● YOUR GOAL: Reproduce every entry below exactly, minus the pictures.

%%

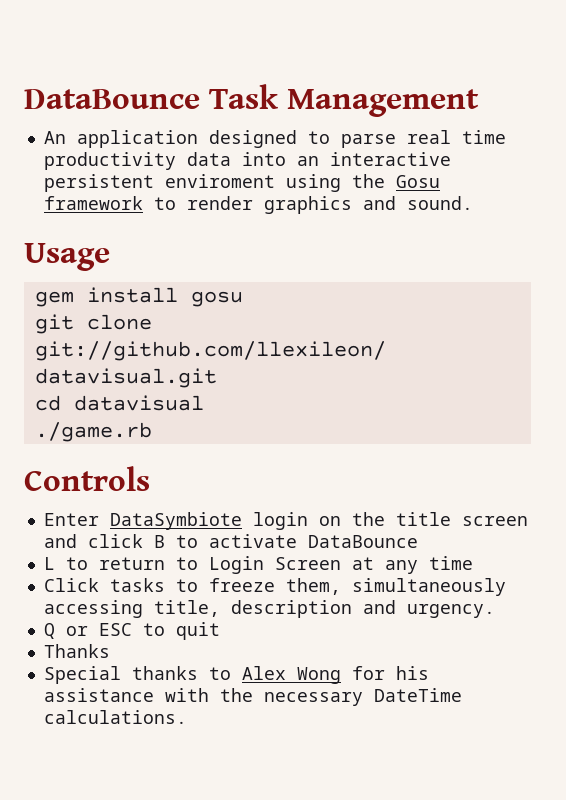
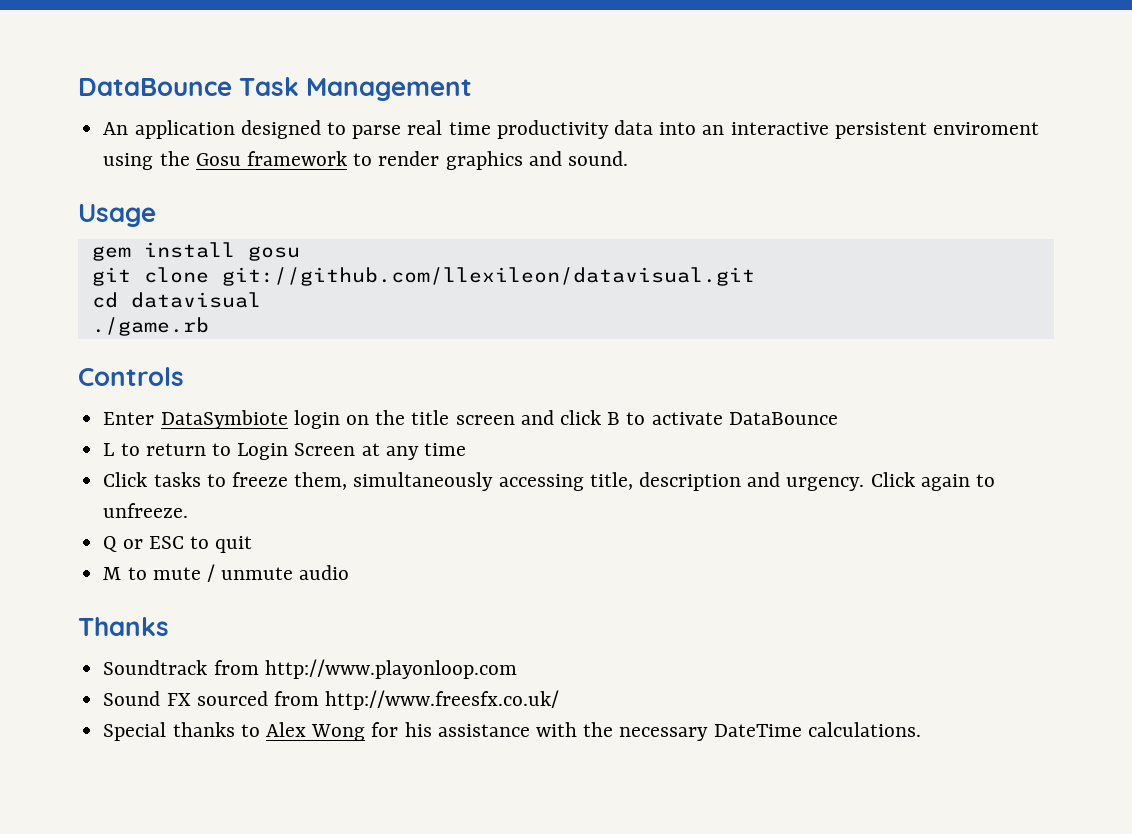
+ Click again to unfreeze.
+ M to mute / unmute audio
  Thanks
+ Soundtrack from http://www.playonloop.com
+ Sound FX sourced from http://www.freesfx.co.uk/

%%

● RESPONSE TO THE TASK:
+ Click again to unfreeze.
+ M to mute / unmute audio
  Thanks
+ Soundtrack from http://www.playonloop.com
+ Sound FX sourced from http://www.freesfx.co.uk/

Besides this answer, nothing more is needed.